■ Change detection outputs:
------------------------------------------------
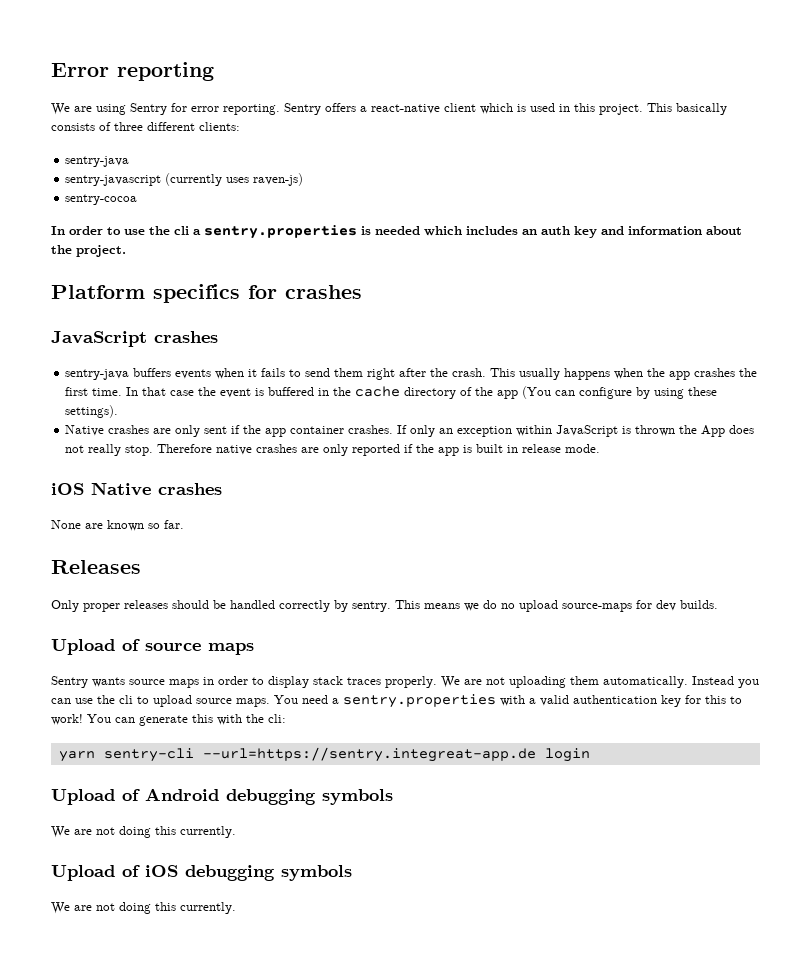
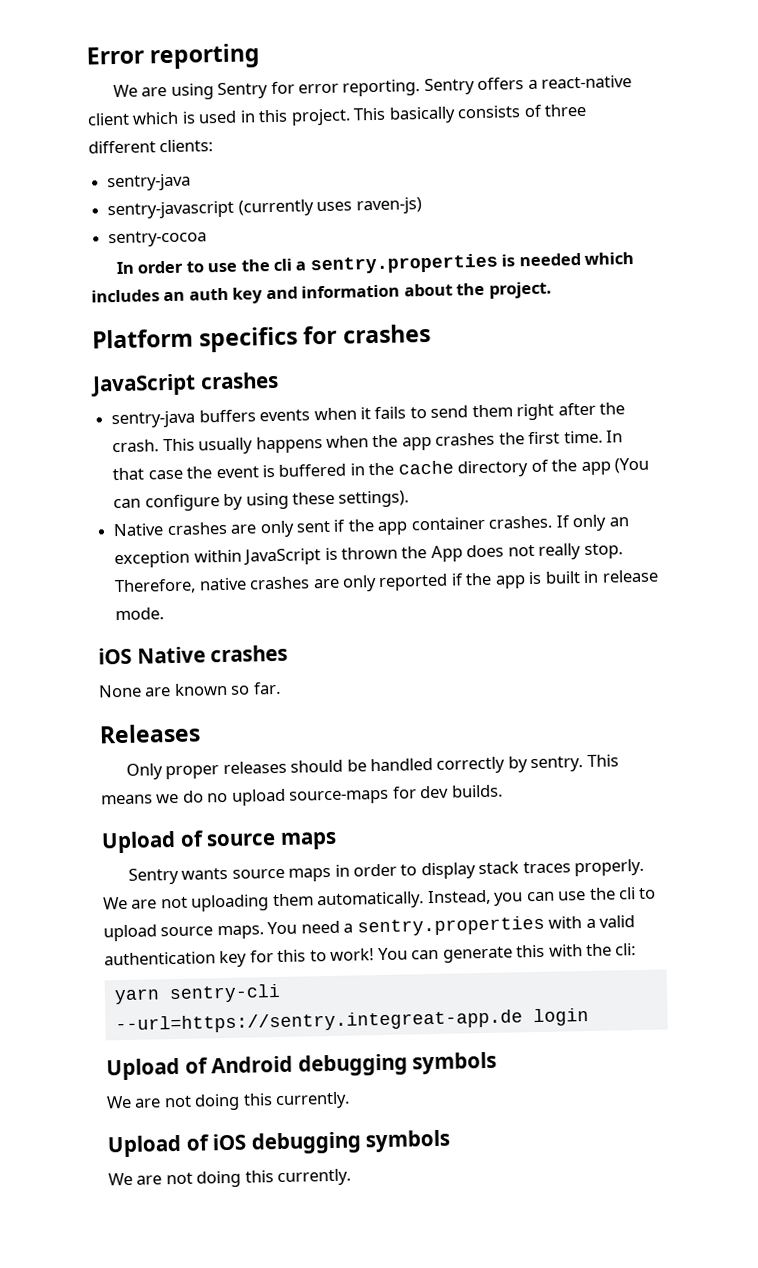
[157,444,213,453] Therefore -> [114,578,197,595] Therefore,
[692,676,734,685] Instead -> [426,889,491,906] Instead,

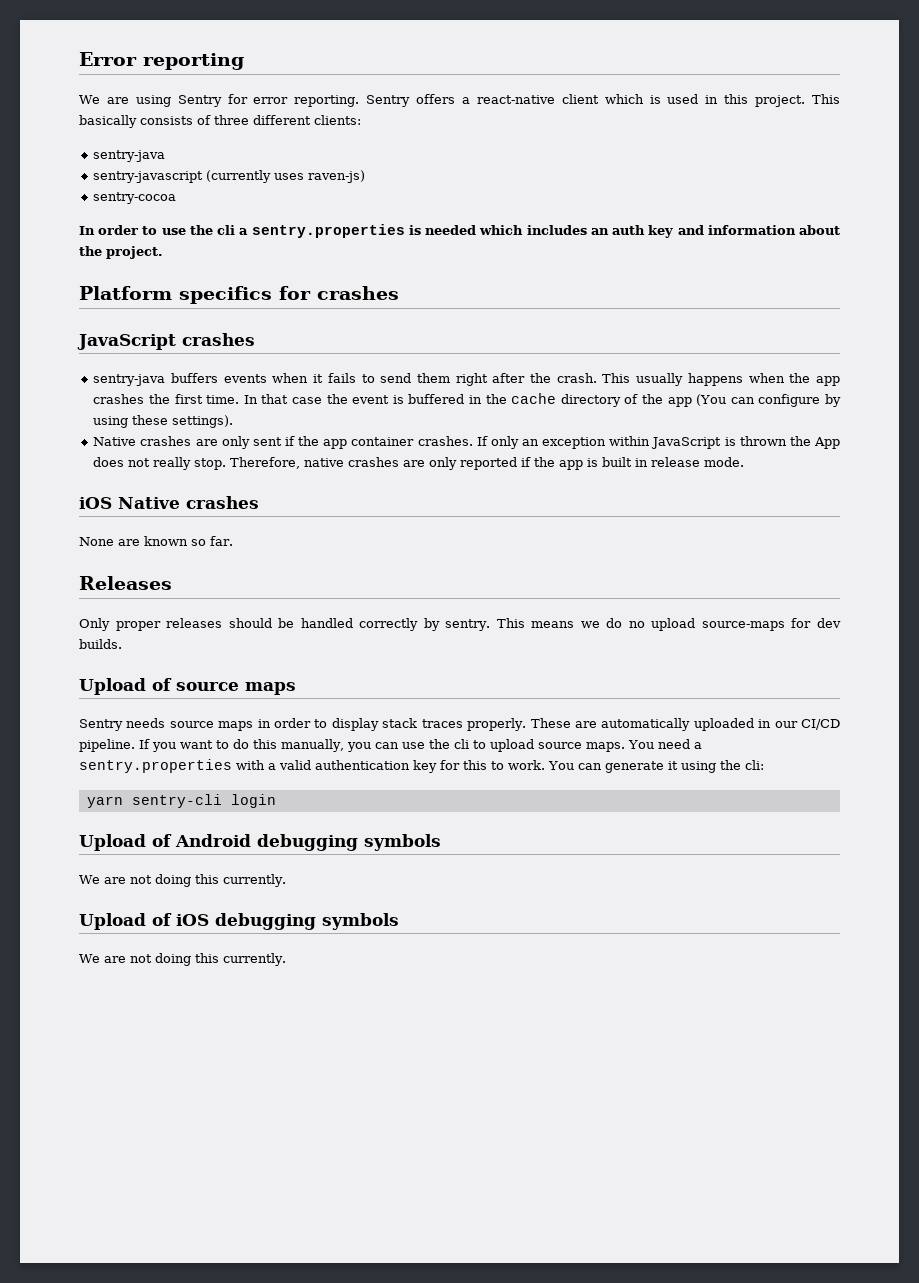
[181,867,229,880] wants -> [126,718,166,728] needs
[103,889,491,912] We are not uploading them automatically. Instead, -> [530,718,840,731] [79,739,344,752] These are automatically uploaded in our CI/CD pipeline. If you want to do this manually,
[330,948,375,962] work! -> [508,760,545,770] work.
[516,944,583,958] this with -> [667,761,716,773] it using
[114,1009,523,1035] --url=https://sentry.integreat-app.de -> (222, 801) none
------------------------------------------------
■ Required work: Nothing but the lines from the one containing "[692,676,734,685] Instead ->" through the end of the entries should be written out, exactly and without pictures.

■ Output below:
[692,676,734,685] Instead -> [426,889,491,906] Instead,

[181,867,229,880] wants -> [126,718,166,728] needs
[103,889,491,912] We are not uploading them automatically. Instead, -> [530,718,840,731] [79,739,344,752] These are automatically uploaded in our CI/CD pipeline. If you want to do this manually,
[330,948,375,962] work! -> [508,760,545,770] work.
[516,944,583,958] this with -> [667,761,716,773] it using
[114,1009,523,1035] --url=https://sentry.integreat-app.de -> (222, 801) none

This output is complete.